What this task involves
Set down, character for character, everything in the records below from the line holding "[189,224,517,244] [50,250,215,269] can" down to the line holding "(507, 301) none", and no other line.

Data under study
[Start of Attachment]
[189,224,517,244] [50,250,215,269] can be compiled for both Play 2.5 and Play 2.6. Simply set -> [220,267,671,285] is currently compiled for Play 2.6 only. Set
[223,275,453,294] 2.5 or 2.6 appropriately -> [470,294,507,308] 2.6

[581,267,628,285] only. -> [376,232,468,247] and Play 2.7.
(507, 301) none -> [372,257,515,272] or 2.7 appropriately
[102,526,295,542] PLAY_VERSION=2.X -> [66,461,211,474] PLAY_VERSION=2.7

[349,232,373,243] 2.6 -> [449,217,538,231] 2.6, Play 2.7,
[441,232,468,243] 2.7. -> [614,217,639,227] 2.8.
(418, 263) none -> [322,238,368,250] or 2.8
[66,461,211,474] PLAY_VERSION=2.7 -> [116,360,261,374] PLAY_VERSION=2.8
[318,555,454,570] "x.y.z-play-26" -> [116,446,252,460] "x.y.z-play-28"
[End of Attachment]
[Start of Attachment]
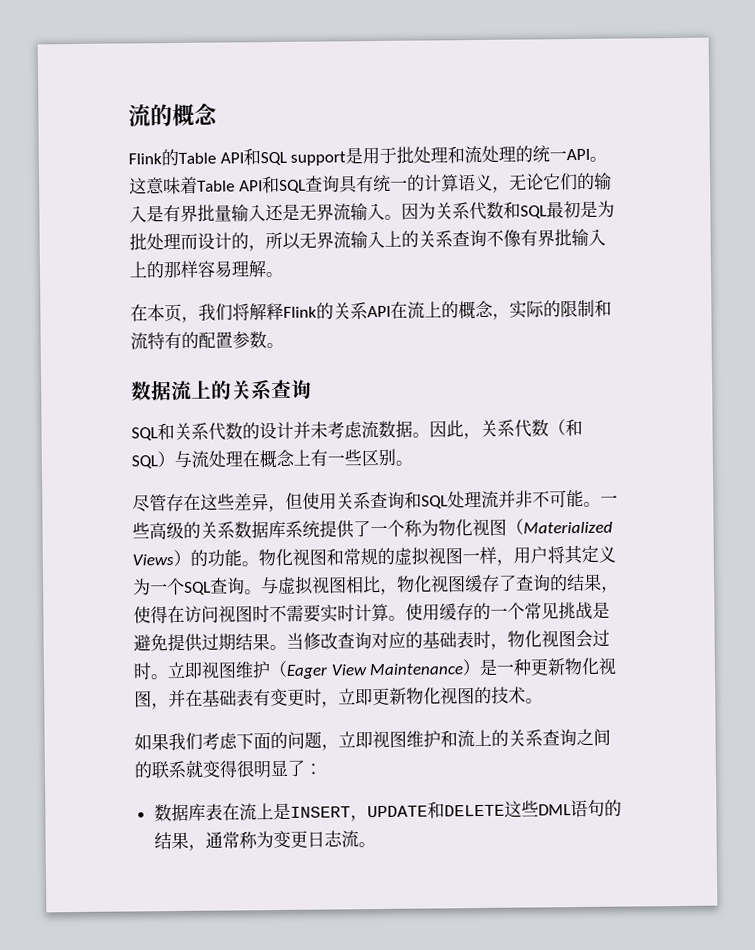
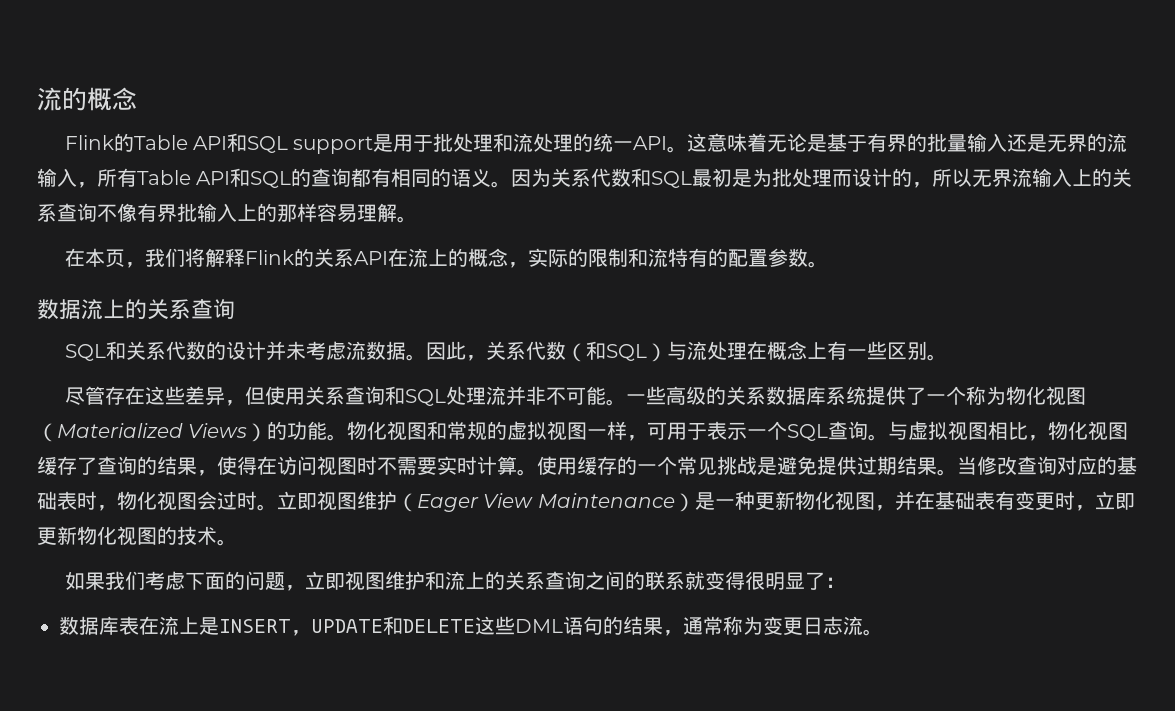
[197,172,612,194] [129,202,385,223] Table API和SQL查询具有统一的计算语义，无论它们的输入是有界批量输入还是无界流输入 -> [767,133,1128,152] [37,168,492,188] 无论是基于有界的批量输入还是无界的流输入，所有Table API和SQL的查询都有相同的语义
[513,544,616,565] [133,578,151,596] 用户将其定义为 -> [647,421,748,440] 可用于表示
[End of Attachment]
[Start of Attachment]
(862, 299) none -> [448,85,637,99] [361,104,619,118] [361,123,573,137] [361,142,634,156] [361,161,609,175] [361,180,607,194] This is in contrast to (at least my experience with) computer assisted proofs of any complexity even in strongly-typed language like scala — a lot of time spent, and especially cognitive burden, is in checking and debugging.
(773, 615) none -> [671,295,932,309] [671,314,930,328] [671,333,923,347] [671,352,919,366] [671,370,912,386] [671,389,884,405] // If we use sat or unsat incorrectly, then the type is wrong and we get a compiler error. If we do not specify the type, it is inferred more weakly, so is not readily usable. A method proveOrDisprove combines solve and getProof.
[End of Attachment]
Solution
[189,224,517,244] [50,250,215,269] can be compiled for both Play 2.5 and Play 2.6. Simply set -> [220,267,671,285] is currently compiled for Play 2.6 only. Set
[223,275,453,294] 2.5 or 2.6 appropriately -> [470,294,507,308] 2.6

[581,267,628,285] only. -> [376,232,468,247] and Play 2.7.
(507, 301) none -> [372,257,515,272] or 2.7 appropriately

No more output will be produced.